The U.S. Securities and Exchange Commission has sanctioned a Boca Raton, Fla., auditor for trying to evade a federal law that requires lead audit partners to periodically rotate off their audit engagements with a public company.
Eliot Berman, the owner of accounting firm Berman & Co., was the lead partner in audits of an unidentified company for its fiscal years from 2006 to 2010, the SEC said Friday. After the 2010 audit, he was required to rotate off the assignment under a law that prohibits auditors from performing lead audit partner services for the same issuer for more than five consecutive fiscal years.
But, says the SEC, Berman appointed an employee who was not a CPA as the nominal lead partner for the client’s 2011 audit, while he improperly continuing to perform many of the lead partner functions.
Section 10(A) of the Exchange Act regulating audit partner rotation is intended to preserve the integrity of the financial reporting process, the SEC noted.

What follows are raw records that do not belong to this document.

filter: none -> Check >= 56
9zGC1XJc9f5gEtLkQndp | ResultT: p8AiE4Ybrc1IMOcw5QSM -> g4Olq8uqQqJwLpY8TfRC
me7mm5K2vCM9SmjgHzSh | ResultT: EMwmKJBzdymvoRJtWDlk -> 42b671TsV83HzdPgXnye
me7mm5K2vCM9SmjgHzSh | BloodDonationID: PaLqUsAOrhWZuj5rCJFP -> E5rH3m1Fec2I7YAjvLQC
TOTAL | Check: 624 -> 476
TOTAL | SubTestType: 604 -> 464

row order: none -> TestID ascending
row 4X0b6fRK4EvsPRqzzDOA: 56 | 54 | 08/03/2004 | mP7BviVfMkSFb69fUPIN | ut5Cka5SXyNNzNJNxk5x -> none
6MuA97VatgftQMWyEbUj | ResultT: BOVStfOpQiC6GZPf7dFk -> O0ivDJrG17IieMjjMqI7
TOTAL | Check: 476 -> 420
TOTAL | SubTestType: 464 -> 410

“When investors receive an audited financial statement, they have a right to expect that the audit was performed by a qualified and independent auditor,” Paul Levenson, director of the SEC’s Boston regional office, said in a news release. “Berman attempted to subvert the independence rules by concocting a sham rotation and naming an unqualified employee of the firm to serve as token lead audit partner while he continued to pull the strings.”

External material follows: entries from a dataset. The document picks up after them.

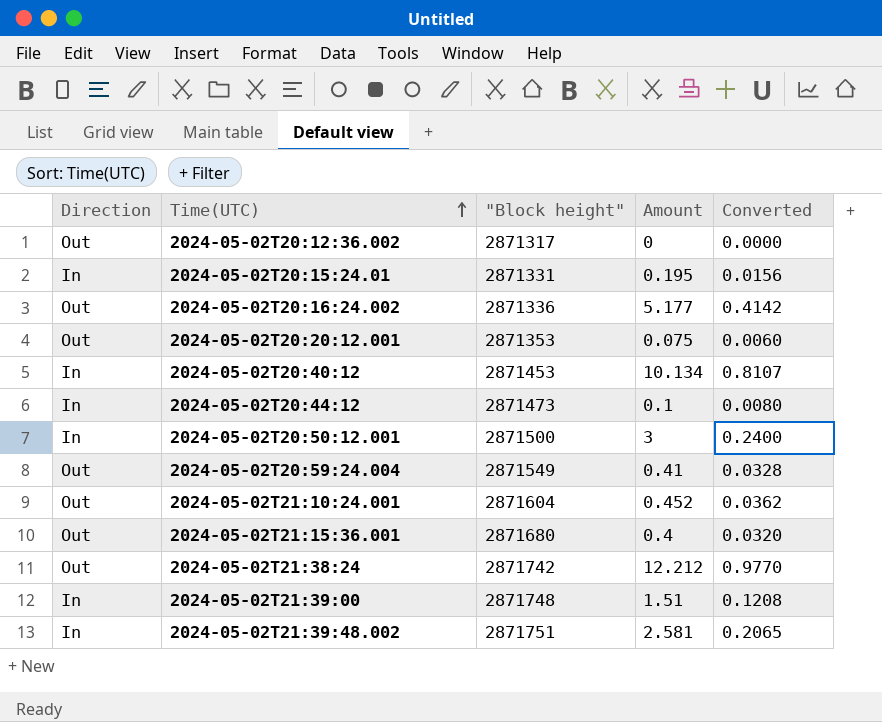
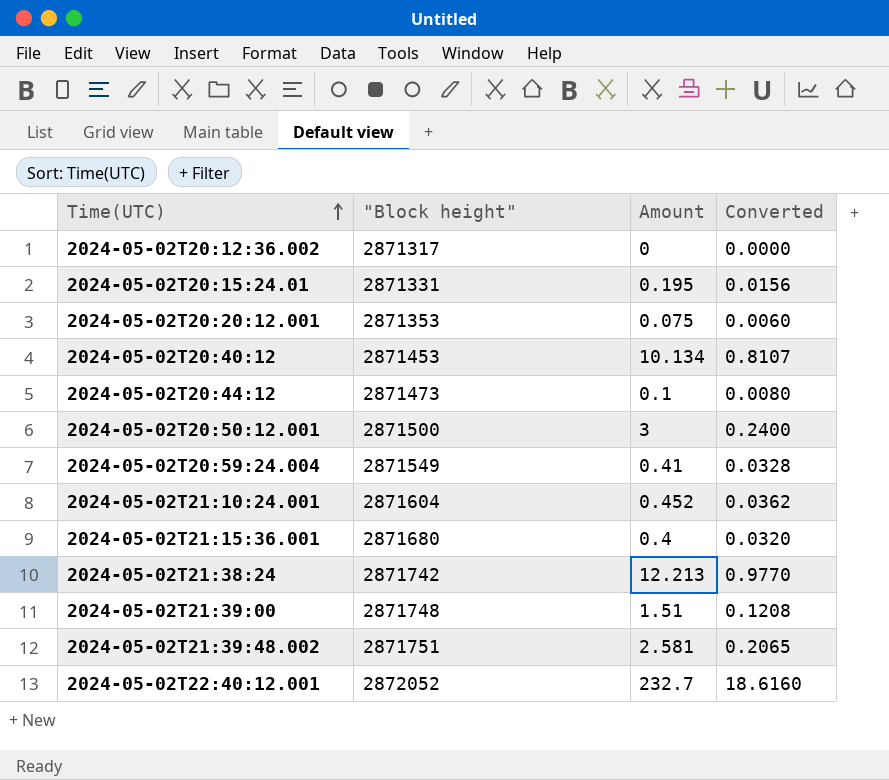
column Direction | position: 1 -> none
row 2024-05-02T20:16:24.002: Out | 2871336 | 5.177 | 0.4142 -> none
2024-05-02T21:38:24 | Amount: 12.212 -> 12.213
row 2024-05-02T22:40:12.001: none -> 2872052 | 232.7 | 18.6160

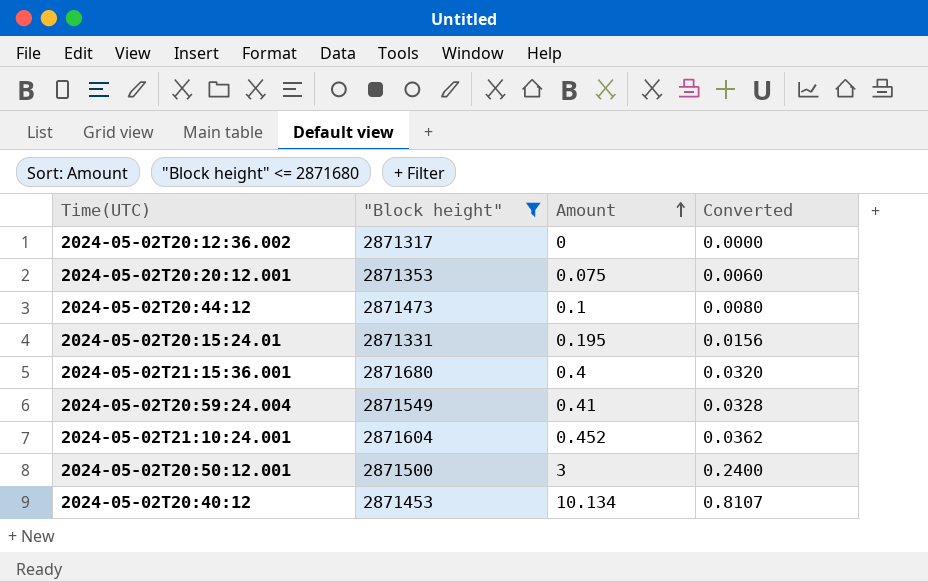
filter: none -> "Block height" <= 2871680
row order: Time(UTC) ascending -> Amount ascending

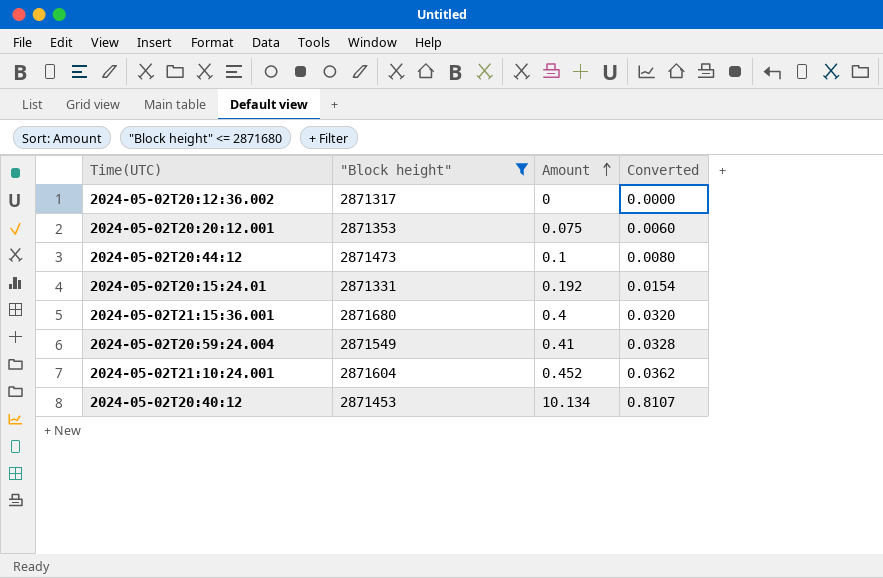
row 2024-05-02T20:50:12.001: 2871500 | 3 | 0.2400 -> none
2024-05-02T20:15:24.01 | Amount: 0.195 -> 0.192
2024-05-02T20:15:24.01 | Converted: 0.0156 -> 0.0154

As part of a settlement that preempted filing of formal charges, Berman agreed to pay a $15,000 penalty and to a suspension of at least one year from practicing as an accountant on behalf of any publicly traded company or other entity regulated by the SEC.
The case is part of the SEC’s Operation Broken Gate, designed to identify auditors who violate professional standards, resulting in an increased risk of undetected fraud in financial statements.